[Itemized modification records]
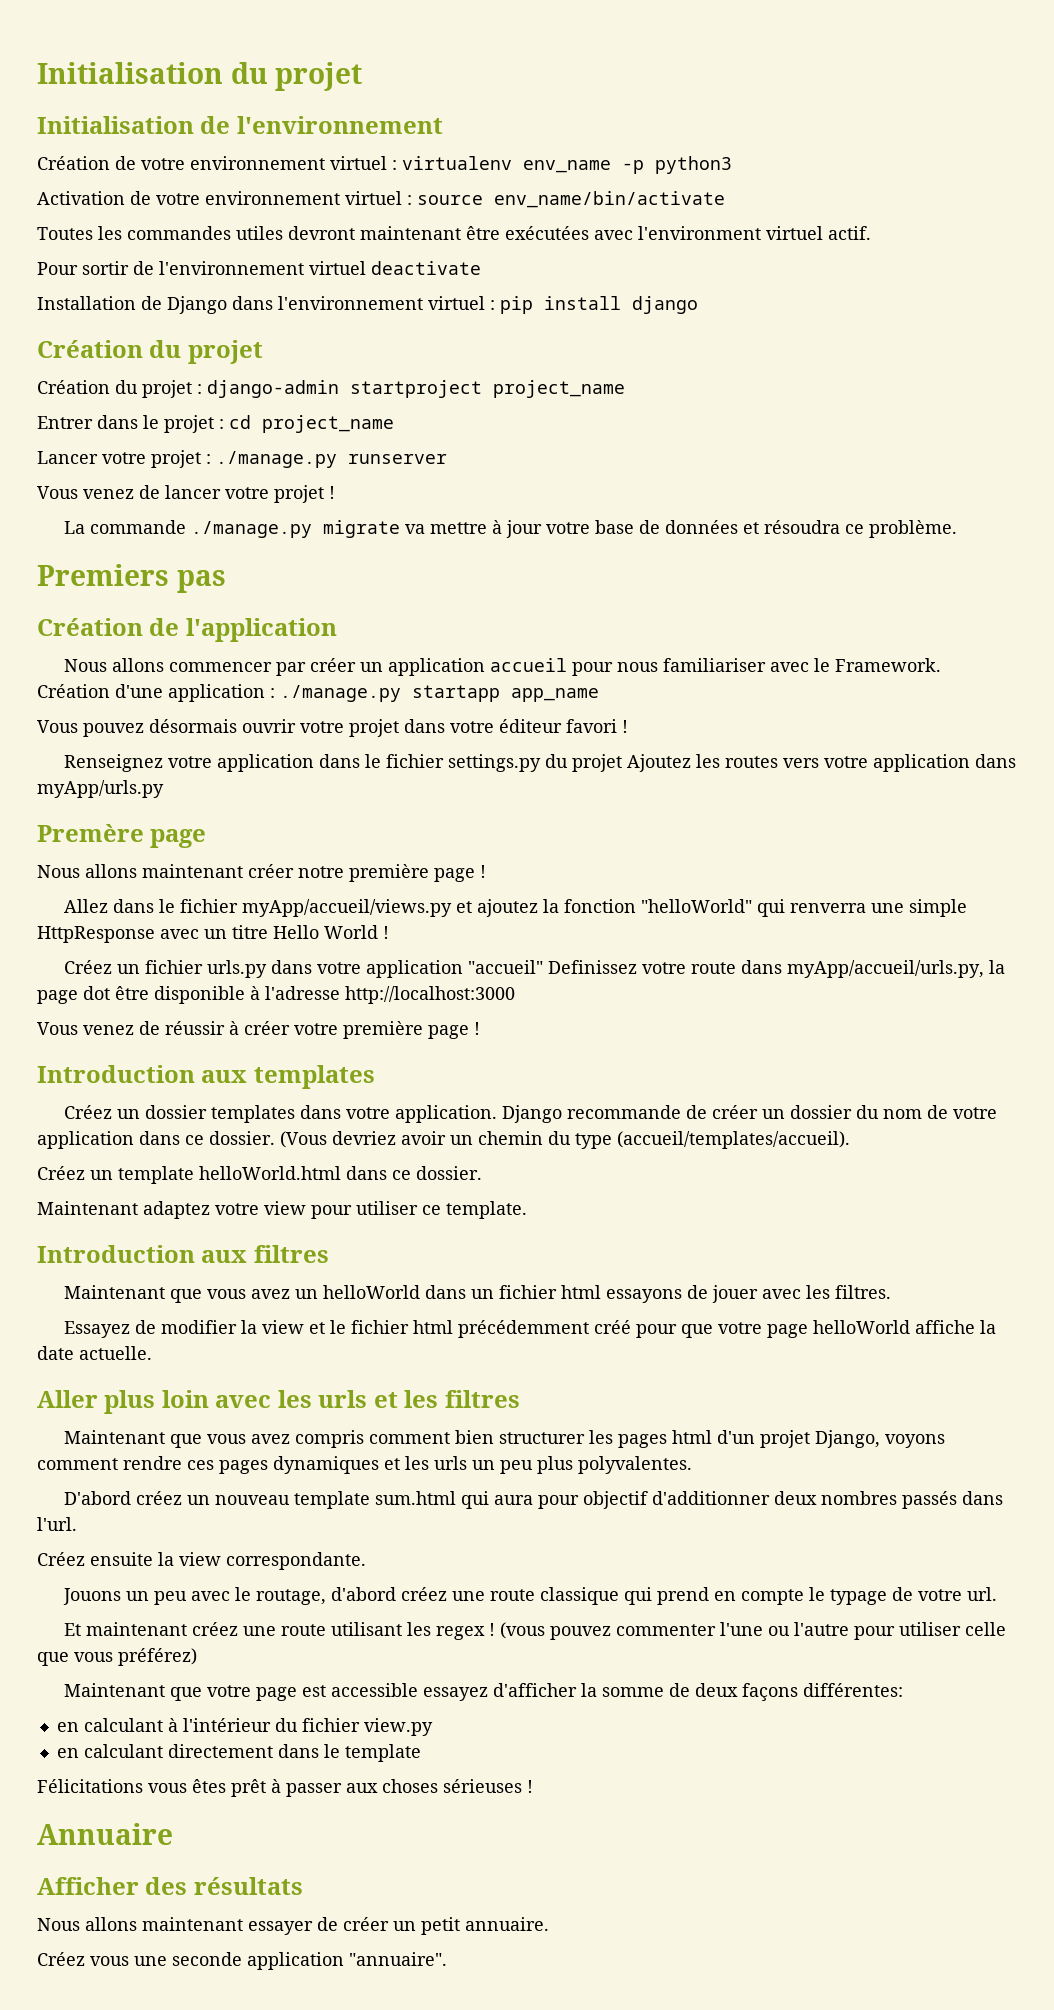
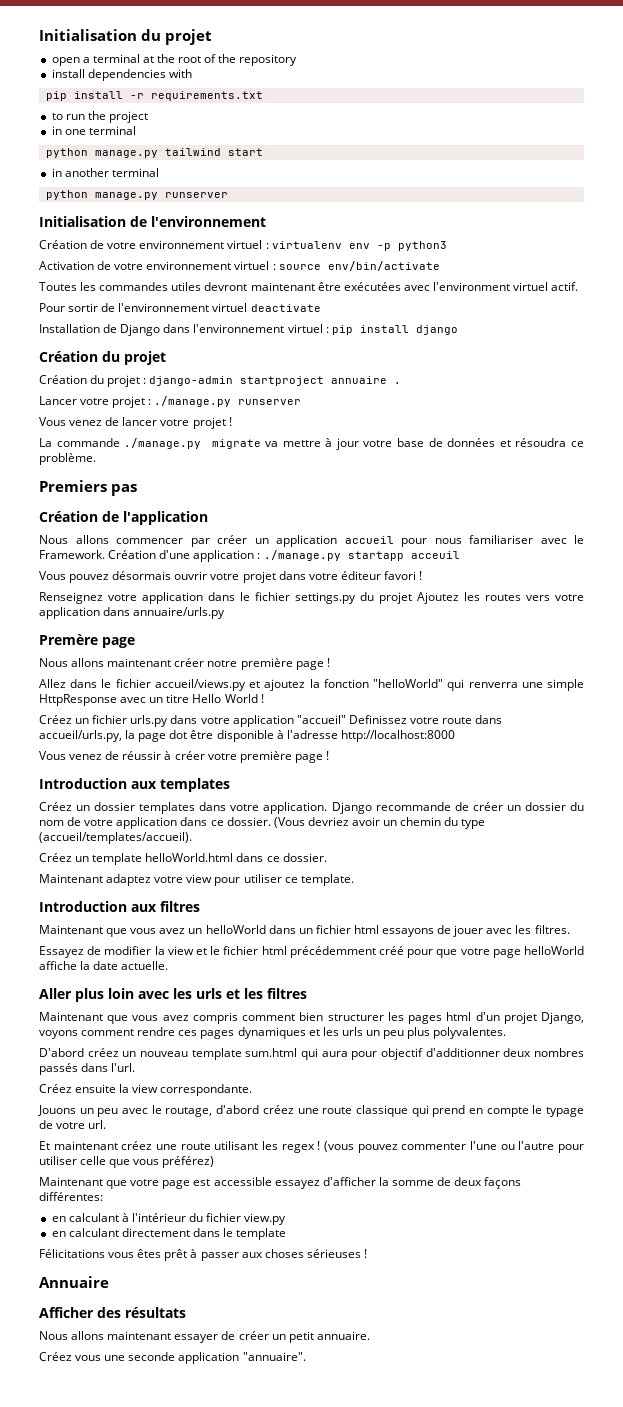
(363, 76) none -> [51,54,298,66] [51,69,192,81] [45,91,263,101] [51,111,148,123] [51,126,136,135] [45,148,263,158] [51,168,159,177] [45,190,228,200] // open a terminal at the root of the repository // install dependencies with // pip install -r requirements.txt // to run the project // in one terminal // python manage.py tailwind start // in another terminal // python manage.py runserver
[523,160,611,173] env_name -> [348,243,370,249] env
[494,191,725,208] env_name/bin/activate -> [327,261,440,271] env/bin/activate
[493,380,625,398] [37,415,394,433] project_name // Entrer dans le projet : cd project_name -> [331,376,402,384] annuaire .
[511,688,599,702] app_name -> [410,551,460,559] acceuil
[37,780,164,798] myApp/urls.py -> [133,607,226,619] annuaire/urls.py
[241,899,452,917] myApp/accueil/views.py -> [154,679,246,691] accueil/views.py
[786,960,984,978] myApp/accueil/urls.py, -> [39,730,122,742] accueil/urls.py,
[345,986,515,1004] http://localhost:3000 -> [340,730,455,742] http://localhost:8000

What is expected: The answer consists of the line holding "[786,960,984,978] myApp/accueil/urls.py, ->" and every line after it up to the end of the records, word for word.

Result below:
[786,960,984,978] myApp/accueil/urls.py, -> [39,730,122,742] accueil/urls.py,
[345,986,515,1004] http://localhost:3000 -> [340,730,455,742] http://localhost:8000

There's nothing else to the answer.